Schistosomiasis is a chronic parasitic disease caused by infection with the blood fluke (worm) Schistosoma spp. It is one of the most common parasitic diseases in the world, affecting some 200 million people and causing severe disease in approximately 20 million people. In Africa, as illnesses such as polio and tuberculosis have been controlled, schistosomiasis has emerged as a major silent killer, typically infecting children but striking around the age of 35.

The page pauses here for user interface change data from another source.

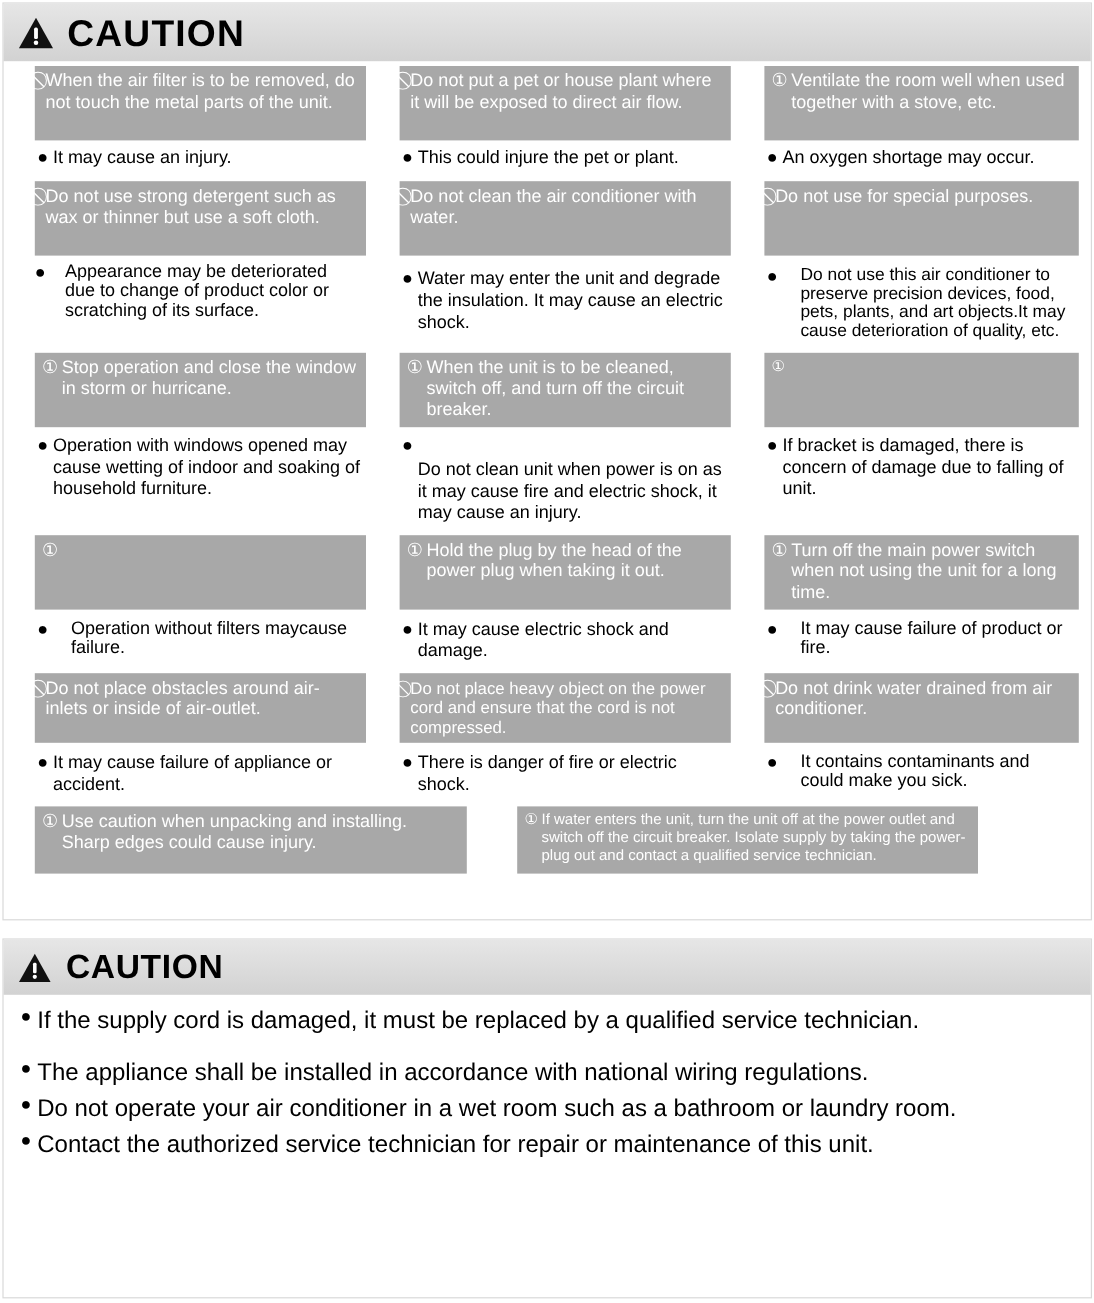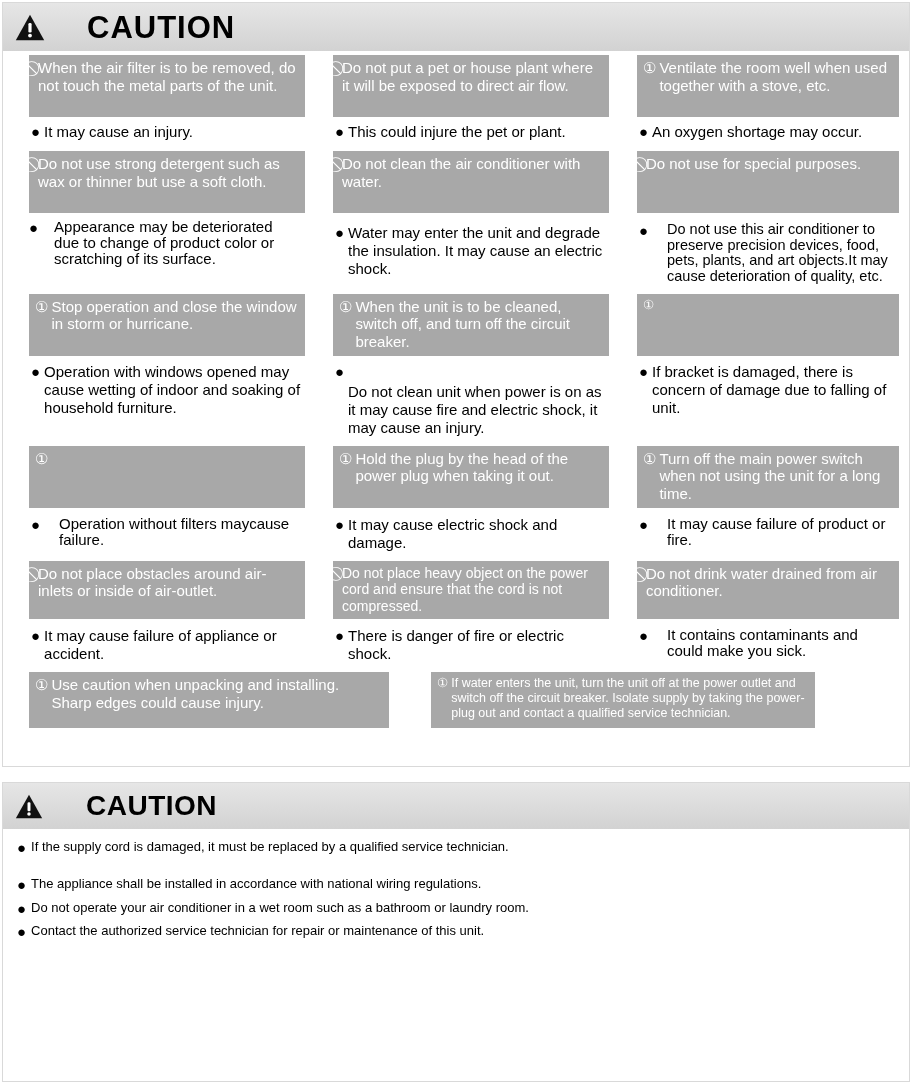--- a/index.html
+++ b/index.html
@@ -41,7 +41,6 @@
     display: flex;
     align-items: center;
     padding-left: 12px;
-    gap: 31px;
   }
   .caution-bar-top { height: 48px; }
   .caution-bar-bottom { height: 46px; }

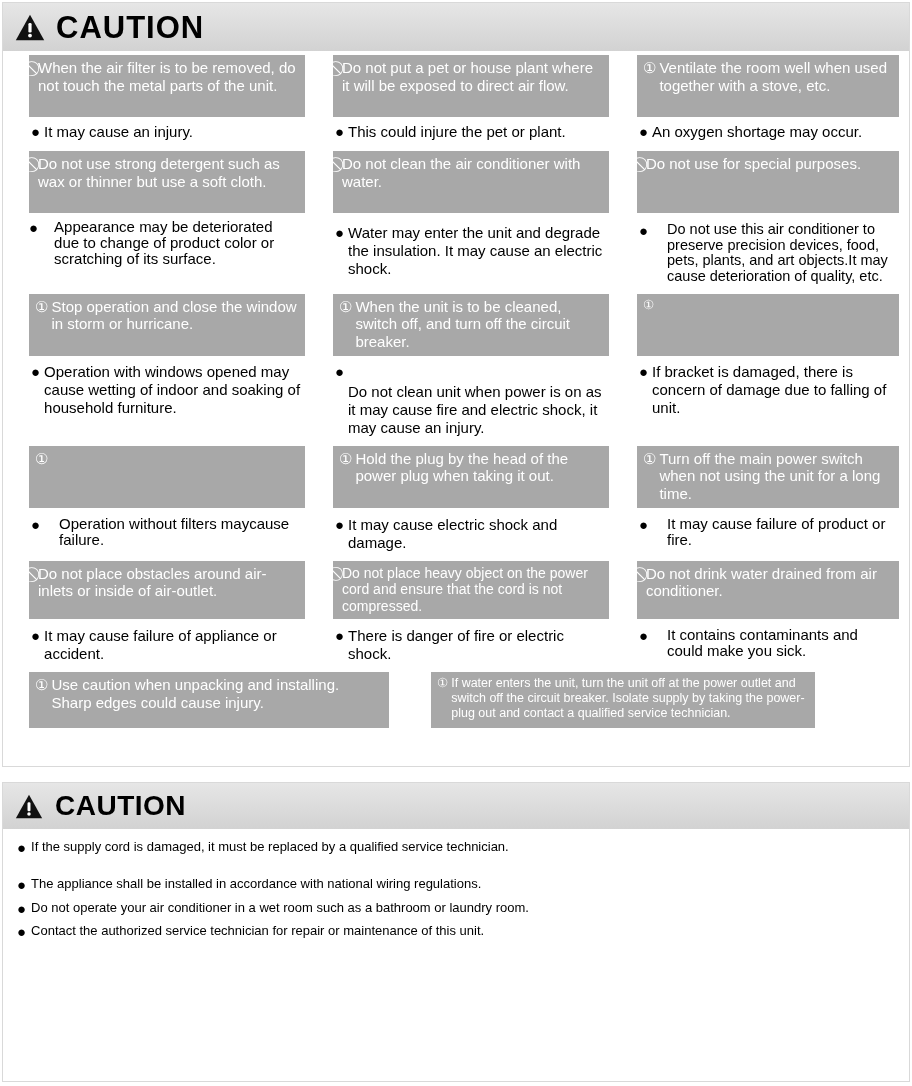--- a/index.html
+++ b/index.html
@@ -154,7 +154,7 @@
   }
   .bullet-line .btext {
     flex: 1 1 auto;
-    font-size: 13px;
+    font-size: 20px;
     line-height: 1.25;
   }
   .gap-0 { margin-bottom: 18px; }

The parasite, which multiplies in fresh water snails, enters the human body through the skin, when people come into contact with fresh water, polluted by human sewage. After entering the body, the parasite travels to the liver, where it grows to a worm about a centimetre in length. Male and female worms pair up and then live for many years in the blood vessels around the bladder and intestine, feeding off the blood. Female worms lay many eggs per day, which escape from the body back to the water during urination and defecation.

In heavy infections, thousands of eggs escape from the body daily, but in doing so rupture capillary blood vessels causing heavy blood loss. Those eggs which do not escape become trapped in the liver, causing a blockage and extreme damage, eventually leading to death.

Those most at risk of schistosomiasis are school-age children, women, and those involved in occupations such as irrigation farming and fishing.